Basically, a simple rule of thumb often applies: every coin that you save now will be invested well later and thus be repaid twice or three times in the long term. But you have to get behind this first - and you have to do it, even though everyone else at the table is using completely different strategies and you even have the feeling that you are losing touch. And then suddenly: the new factory is in place, the ruble is rolling, the player laughs. And the competition thinks: I'd rather have it ... too late!
Now one might think: It's easy, I save my coins, don't spend anything and thus win in the long term. Author Andreas Seyfarth puts a stop to this and at the same time forces players to actually think about their investments. The captain urges the goods to be shipped and awards victory points in the same amount for each good. So this means: The victory point account can also be improved with cheap products. So Puerto Rico is not about focusing on one of the tactical extremes, but rather finding a balance.
More fun with new mini expansions?
Puerto Rico has not only been visually adapted in the 2020 edition, but also includes two mini expansions: the "buccaneer" and the "festival". This means that all players who already knew Puerto Rico but not the new edition will get their money's worth. The festival is a nice gimmick, not game-changing. So it's not something you would explicitly work towards.
The buccaneer is completely different, who not only fits the setting perfectly, but can also have a powerful effect on the gameplay.

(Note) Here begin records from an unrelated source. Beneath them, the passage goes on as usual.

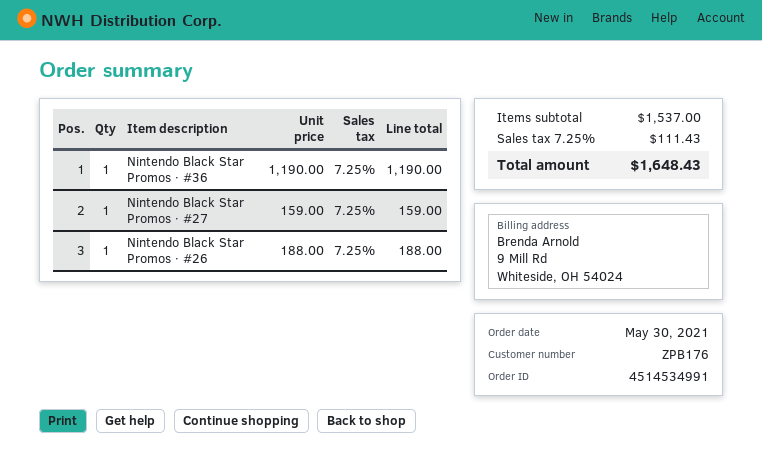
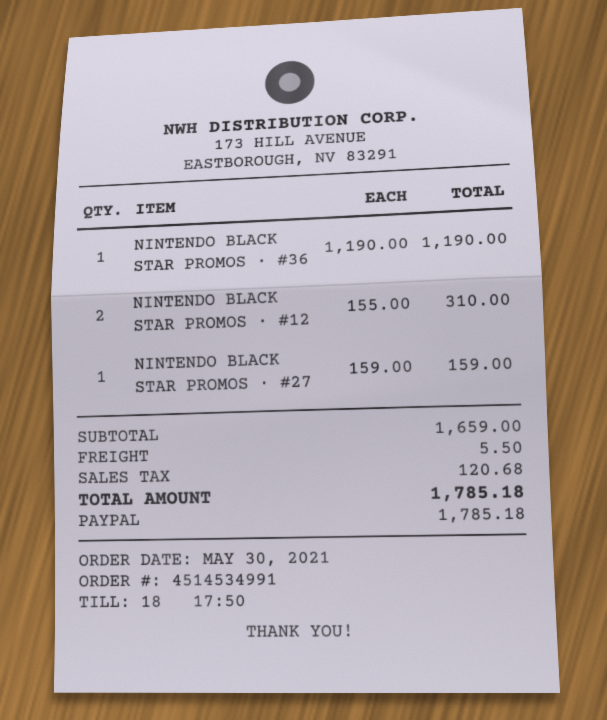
Nintendo Black Star Promos · #26: 1 x 188.00 = 188.00 -> none
NINTENDO BLACK STAR PROMOS · #12: none -> 2 x 155.00 = 310.00
subtotal: 1537.00 -> 1659.00
shipping: none -> 5.50
tax: 111.43 -> 120.68
total: 1648.43 -> 1785.18

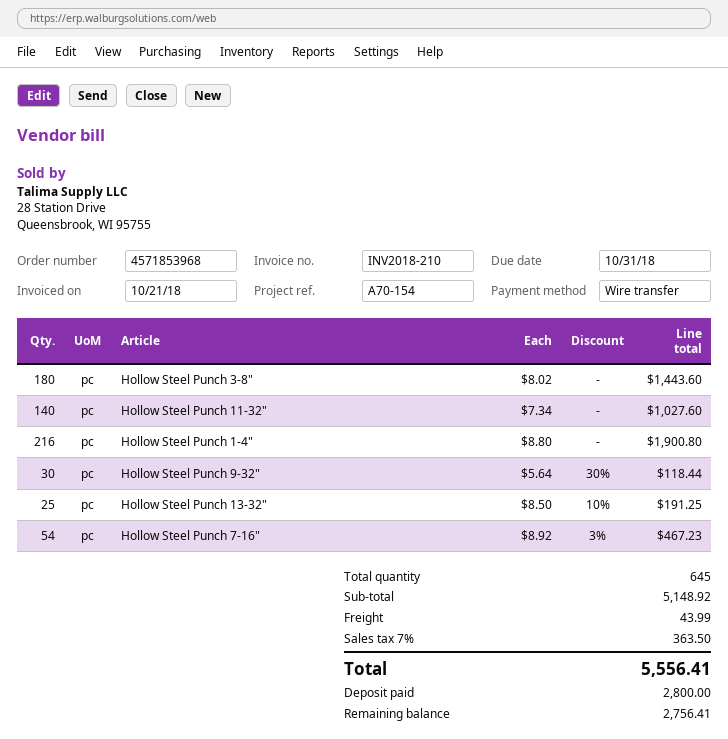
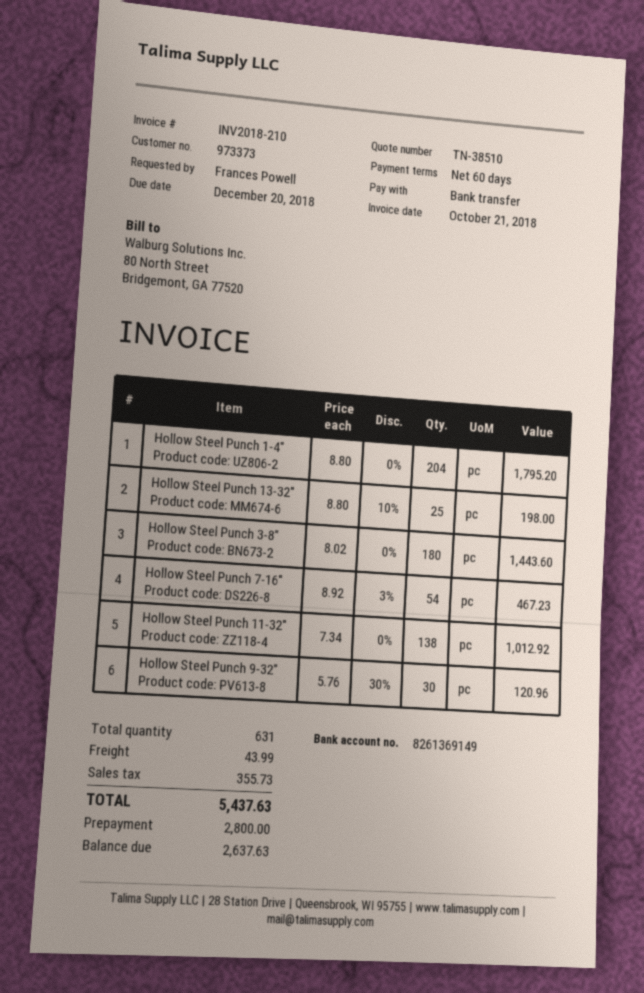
due date: 2018-10-31 -> 2018-12-20
Hollow Steel Punch 11-32": 140 x 7.34 = 1027.60 -> 138 x 7.34 = 1012.92
Hollow Steel Punch 1-4": 216 x 8.80 = 1900.80 -> 204 x 8.80 = 1795.20
Hollow Steel Punch 9-32": 30 x 5.64 - 30% = 118.44 -> 30 x 5.76 - 30% = 120.96
Hollow Steel Punch 13-32": 25 x 8.50 - 10% = 191.25 -> 25 x 8.80 - 10% = 198.00
total quantity: 645 -> 631
tax: 363.50 -> 355.73
total: 5556.41 -> 5437.63
balance: 2756.41 -> 2637.63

Depending on the given conditions, the role unfolds its full potential or is "only" relevant. The ransom option also ultimately belongs in the “more than just nice” category. So do the two mini-expansions noticeably change the gameplay? Mostly no, but sometimes yes. But you don't want to do without the buccaneer once you've played with him.
Otherwise the changes to the original version from Puerto Rico are rather marginal. The board game has changed significantly, especially visually, otherwise it is still the classic of yore. Only a few terms have been changed, the often mentioned workers were once colonists. And the mayor no longer exists either. In keeping with the times, the worker tokens are purple instead of brown. However, this has no effect on the game.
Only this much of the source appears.